What you should do:
Include the line with "total: 8898.01 -> 9154.58" and every line before it in the entries below, echoed exactly, but not the pictures.

═══ Supplied material

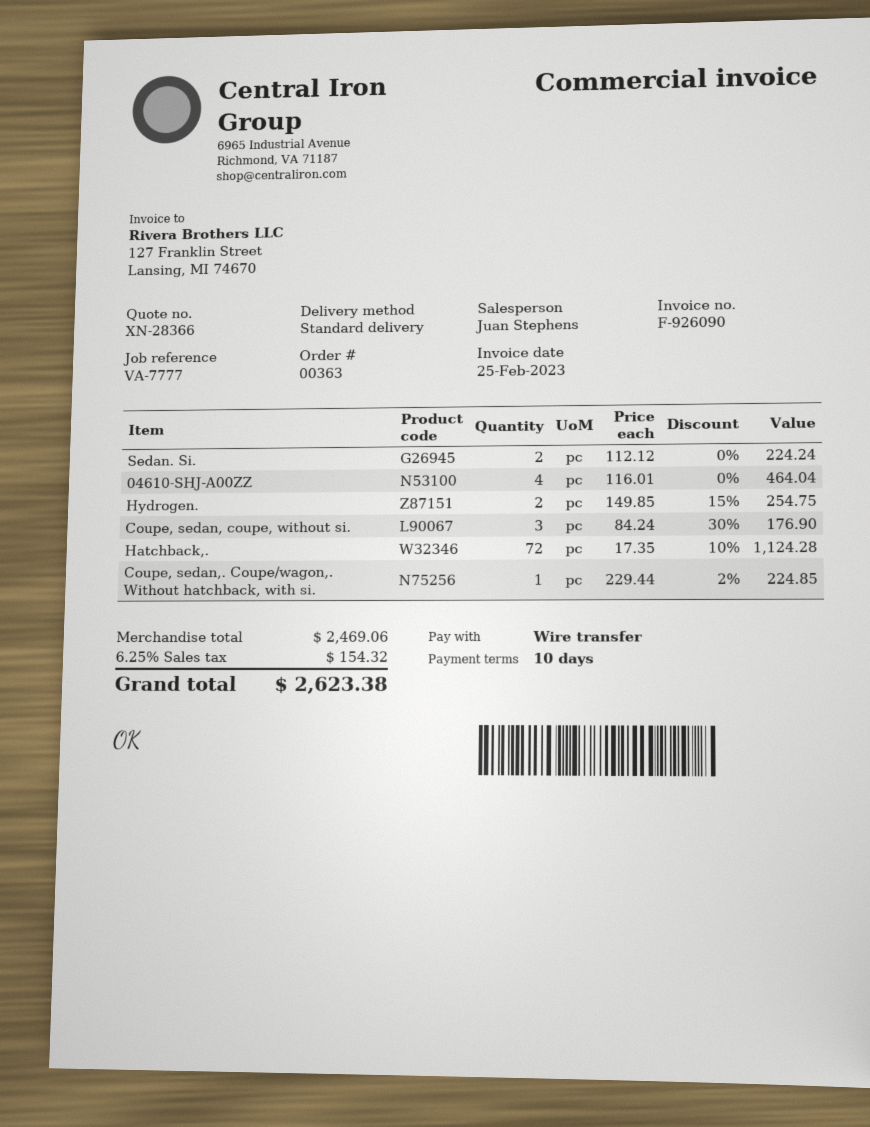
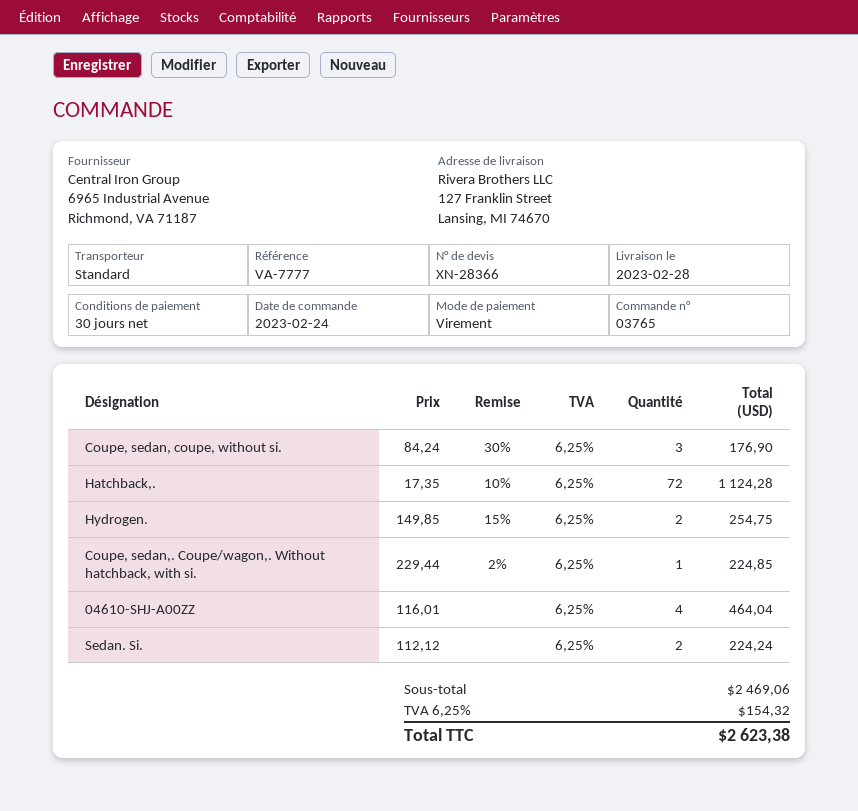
order number: 00363 -> 03765
payment terms: 10 days -> 30 days

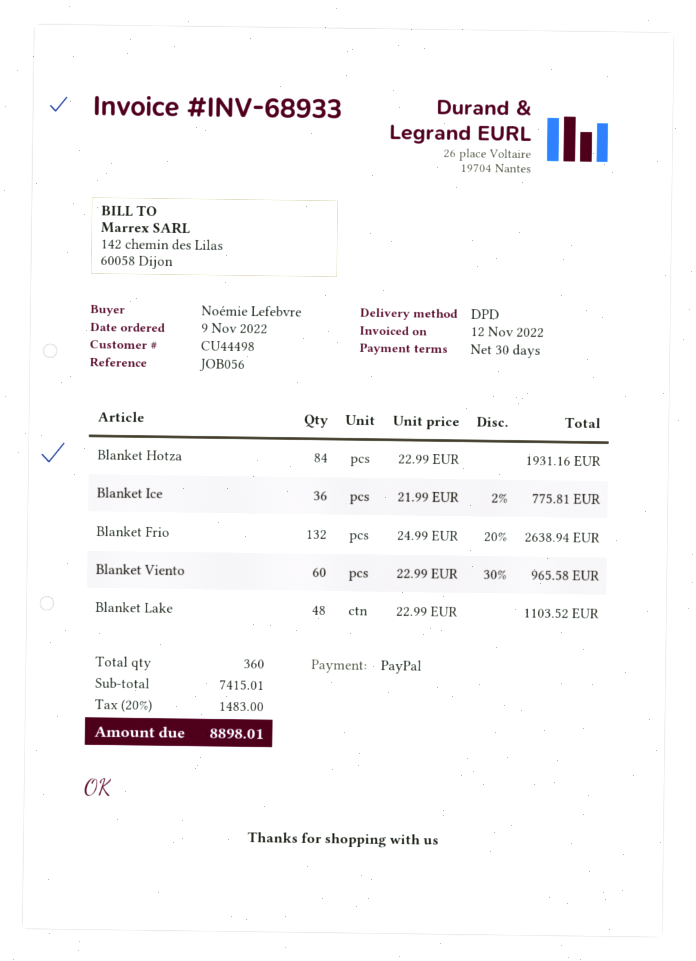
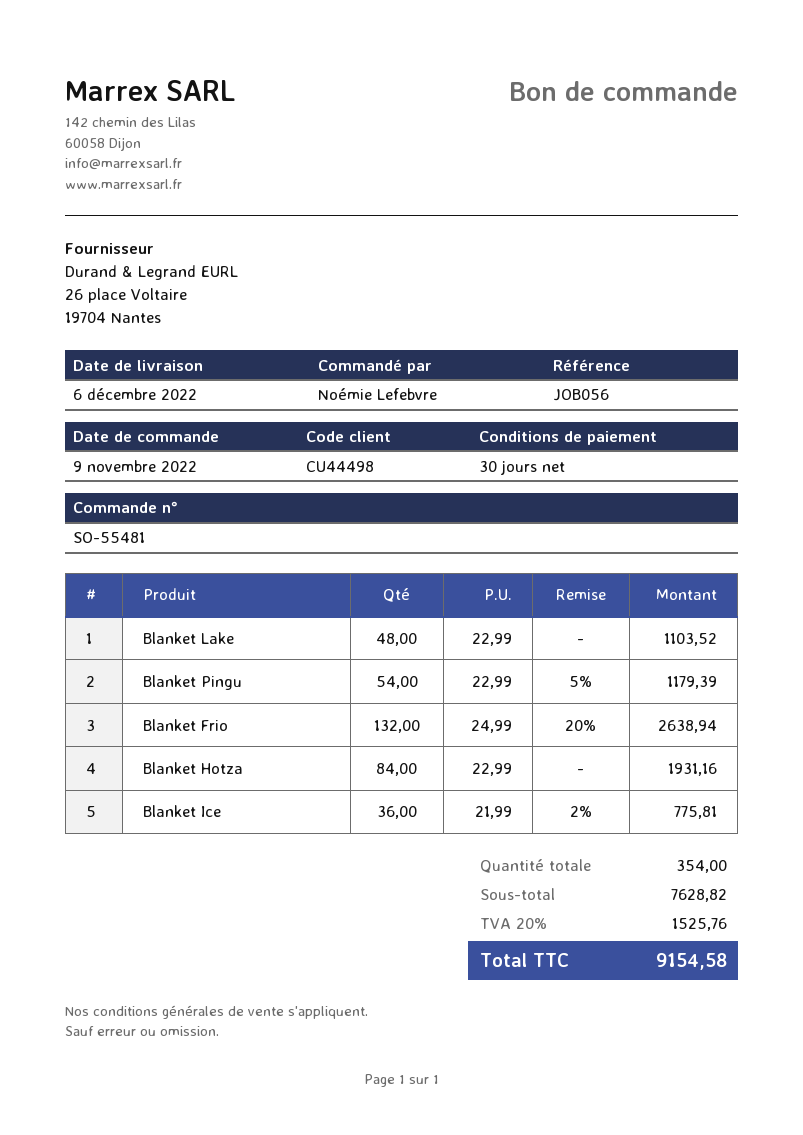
Blanket Viento: 60 x 22.99 - 30% = 965.58 -> none
Blanket Pingu: none -> 54 x 22.99 - 5% = 1179.39
total quantity: 360 -> 354
subtotal: 7415.01 -> 7628.82
tax: 20% = 1483.00 -> 20% = 1525.76
total: 8898.01 -> 9154.58

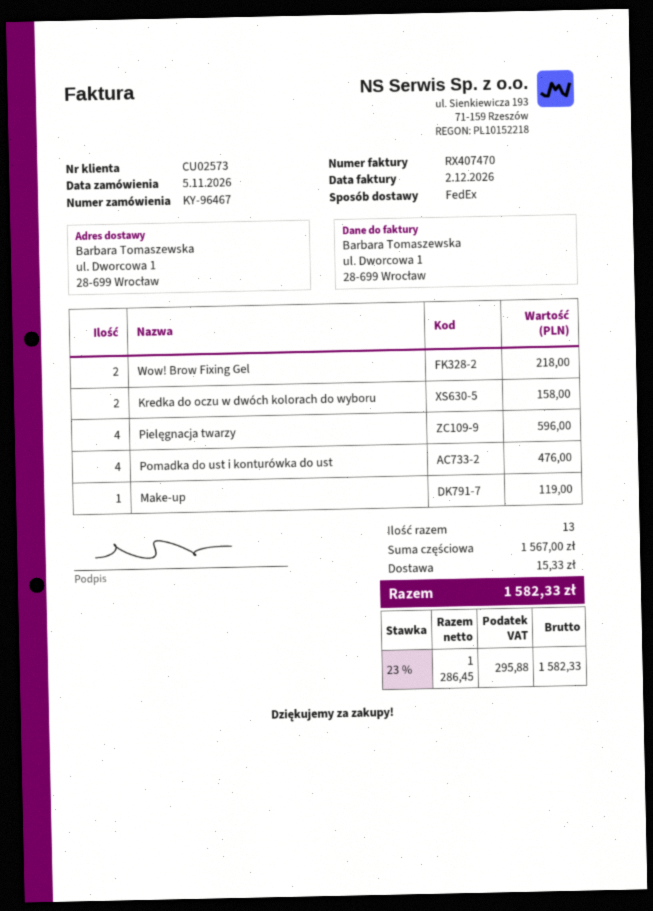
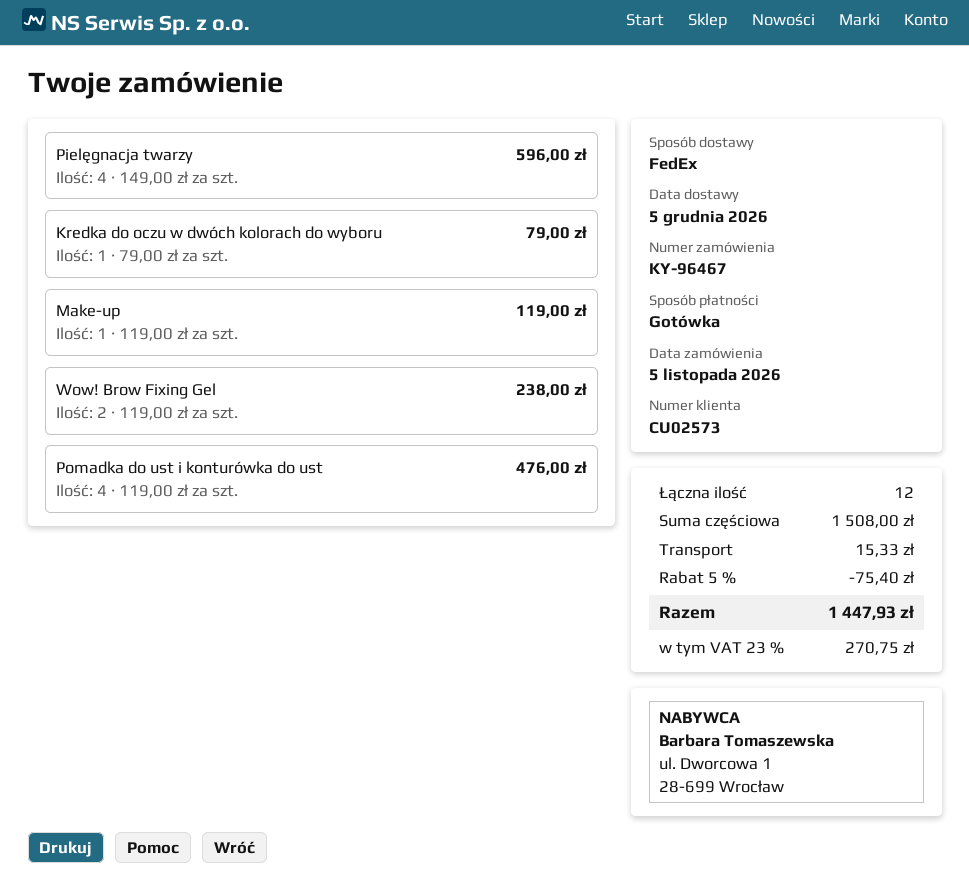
Wow! Brow Fixing Gel: 2 for 218.00 -> 2 for 238.00
Kredka do oczu w dwóch kolorach do wyboru: 2 for 158.00 -> 1 for 79.00
total quantity: 13 -> 12
subtotal: 1567.00 -> 1508.00
discount: none -> 5% = 75.40
tax: 23% = 295.88 -> 23% = 270.75
total: 1582.33 -> 1447.93

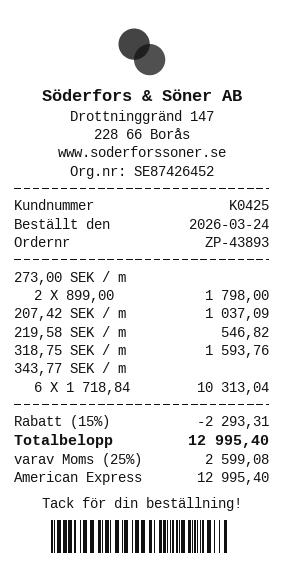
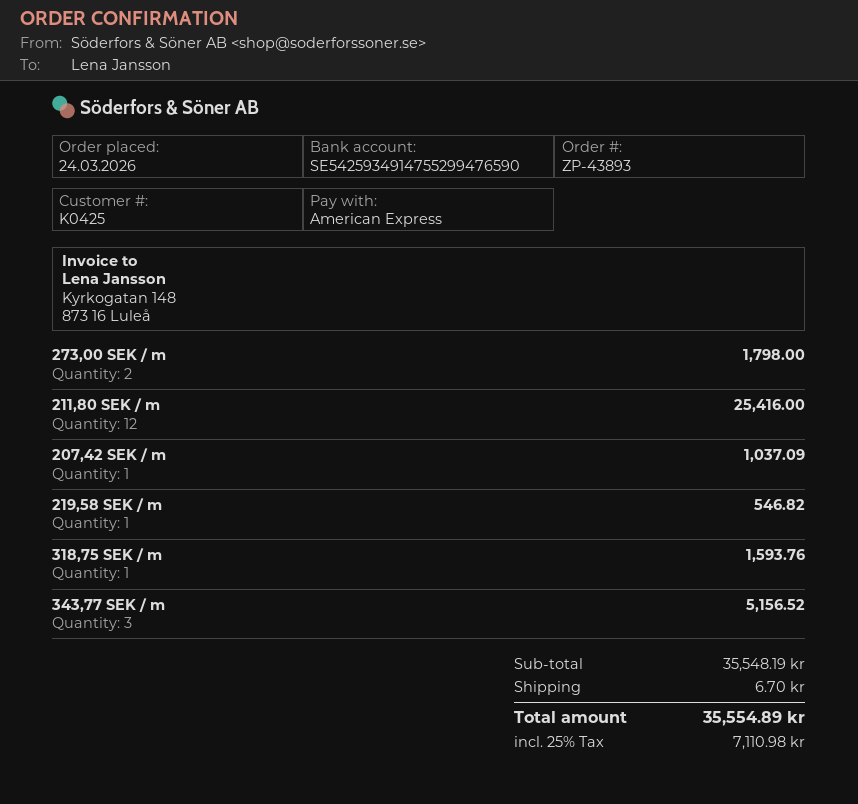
343,77 SEK / m: 6 for 10313.04 -> 3 for 5156.52
211,80 SEK / m: none -> 12 for 25416.00
discount: 15% = 2293.31 -> none
shipping: none -> 6.70
tax: 25% = 2599.08 -> 25% = 7110.98
total: 12995.40 -> 35554.89

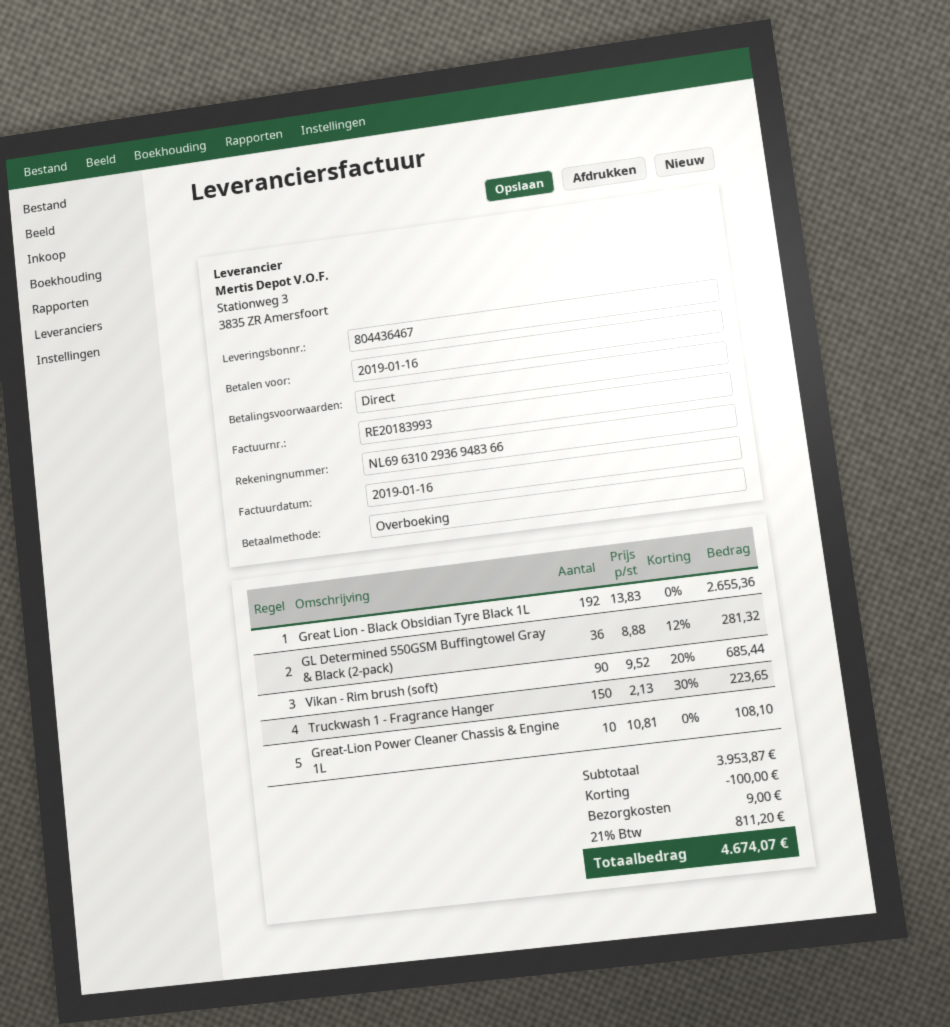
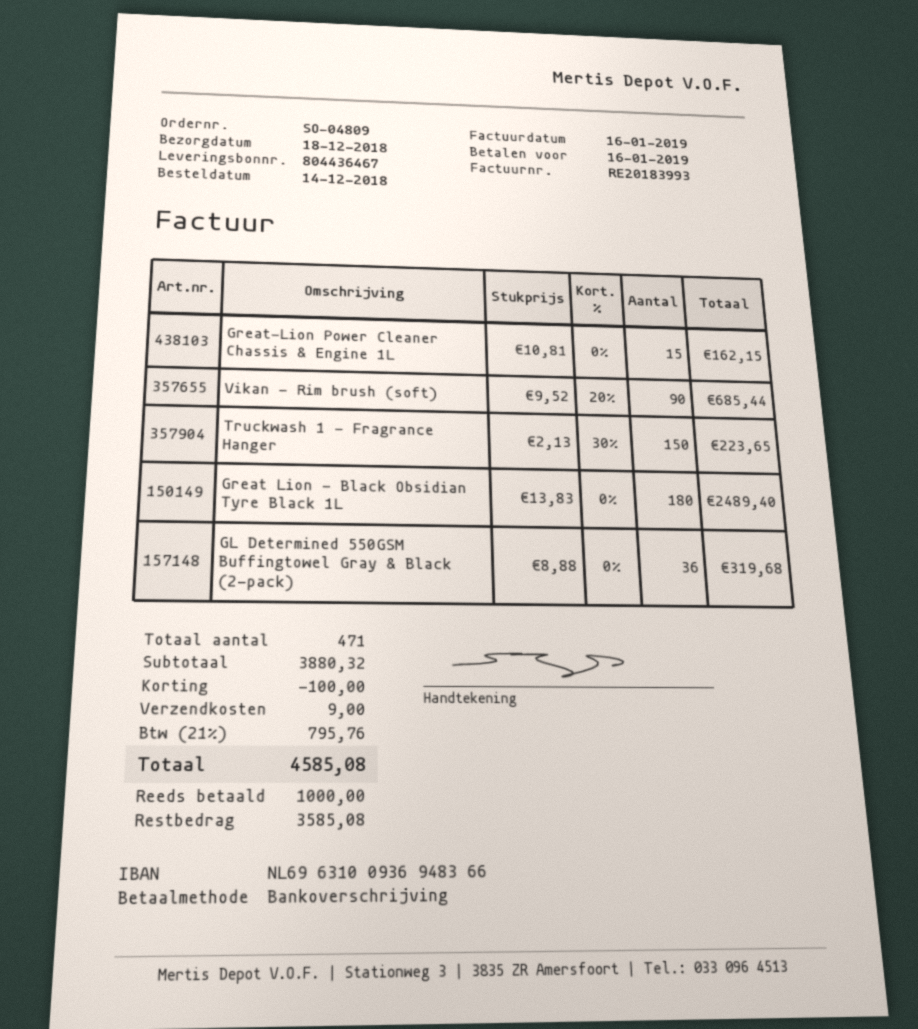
bank account: NL6963102936948366 -> NL6963100936948366
Great Lion - Black Obsidian Tyre Black 1L: 192 x 13.83 = 2655.36 -> 180 x 13.83 = 2489.40
GL Determined 550GSM Buffingtowel Gray & Black (2-pack): 36 x 8.88 - 12% = 281.32 -> 36 x 8.88 = 319.68
Great-Lion Power Cleaner Chassis & Engine 1L: 10 x 10.81 = 108.10 -> 15 x 10.81 = 162.15
subtotal: 3953.87 -> 3880.32
tax: 21% = 811.20 -> 21% = 795.76
total: 4674.07 -> 4585.08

══════

Answer section:
order number: 00363 -> 03765
payment terms: 10 days -> 30 days

Blanket Viento: 60 x 22.99 - 30% = 965.58 -> none
Blanket Pingu: none -> 54 x 22.99 - 5% = 1179.39
total quantity: 360 -> 354
subtotal: 7415.01 -> 7628.82
tax: 20% = 1483.00 -> 20% = 1525.76
total: 8898.01 -> 9154.58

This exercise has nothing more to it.